La empresa fue creciendo, y cuando el fundador murió sus herederos continuaron su legado. Ahora GMV tiene mas de 2.300 trabajadores, “y está diversificada en muchos sectores”, afirma José. “Aeroespacial, aeronáutico, defensa, seguridad en la red, cosas de Sanidad, de banca, transporte inteligente... Gracias a ello, la empresa es muy robusta. Con esta crisis algún sector se ha resentido, pero la empresa ha seguido funcionando bien”.


Ya hacían teletrabajo de una forma no masiva, y tenían los medios adaptados al uso puntual de esa modalidad. Vieron venir la crisis, se prepararon, y cuando se decretó el Estado de Alarma ya estaban teletrabajando desde hacía unos días de forma masiva. “Y ha funcionado muy bien”, dice, “la gente está contenta, la comunicación ha fluido…”.


José sigue explicando su trabajo. “La gente tiene un concepto equivocado de lo que significa que algo es seguro”, reflexiona. “Se piensa que algo es seguro porque no falla. Y no es así. Un sistema es seguro porque, si falla, su fallo no va a provocar un accidente. Intentar hacer algo seguro, evitando que falle, es una aproximación que siempre se ha demostrado que fracasa. Lo que tienes que hacer es ir poniendo barreras frente a los posibles fallos, de forma que, si se producen, el sistema no dé lugar a un accidente”.


Primera línea

“Nosotros estamos especializados en ese tipo de sistemas”, dice. “En mi división tenemos un equipo de aproximadamente unos 50 ingenieros, y seguimos creciendo. Trabajamos en proyectos operacionales, por una parte, y también en proyectos de preparación para el futuro. Dedicamos mucho esfuerzo a la investigación y el desarrollo, para seguir estando en primera línea de este campo”.


Tras implantar esos sistemas en Europa, ahora los quieren desplegar en Australia y Nueva Zelanda. “Llevamos cinco años trabajando allí para generar una oportunidad de negocio, que ya ha prosperado, ha salido a concurso…”. La navegación por satélite, asegura, es un ejemplo de éxito, con sus limitaciones. “Es una tecnología que funciona muy bien en entornos abiertos, incluso con mal tiempo. Al conectar el geolocalizador del móvil, usas mucha información: dónde estabas, la célula de telefonía móvil que da servicio… El teléfono sabe combinarlo todo para darte una posición bastante aproximada, de acuerdo a la escala humana. Pero si estás en un bosque, una floresta, ya empiezas a tener problemas. Y en una casa, aún mas”.
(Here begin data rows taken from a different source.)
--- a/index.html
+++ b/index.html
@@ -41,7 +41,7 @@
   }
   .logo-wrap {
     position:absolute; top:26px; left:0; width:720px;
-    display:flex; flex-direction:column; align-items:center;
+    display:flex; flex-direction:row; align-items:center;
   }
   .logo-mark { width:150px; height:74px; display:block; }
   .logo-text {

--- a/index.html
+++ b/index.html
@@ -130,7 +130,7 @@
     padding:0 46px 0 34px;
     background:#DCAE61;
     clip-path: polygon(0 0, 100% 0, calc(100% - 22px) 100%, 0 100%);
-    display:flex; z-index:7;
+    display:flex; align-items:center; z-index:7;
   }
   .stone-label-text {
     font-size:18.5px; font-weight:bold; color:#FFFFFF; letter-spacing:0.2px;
También es una tecnología muy sensible a la contaminación radioeléctrica, muy fácil de interferir, pues es muy débil. “Por eso, pienso que será la combinación de varias tecnologías la que abrirá nuevas posibilidades. En gran medida, tendrá que ver con el desarrollo de los dispositivos que pueden combinarse entre sí”.

¿Y en lo personal, cómo ve su futuro? José sonríe y mira a Ana María. “Te va a parecer una tontería, pero aspiro a ser feliz”, dice. “A llevar una vida en la que me sienta pleno. Y eso pasa porque la gente que quiero esté a mi lado, y también sea feliz. Sencillamente”.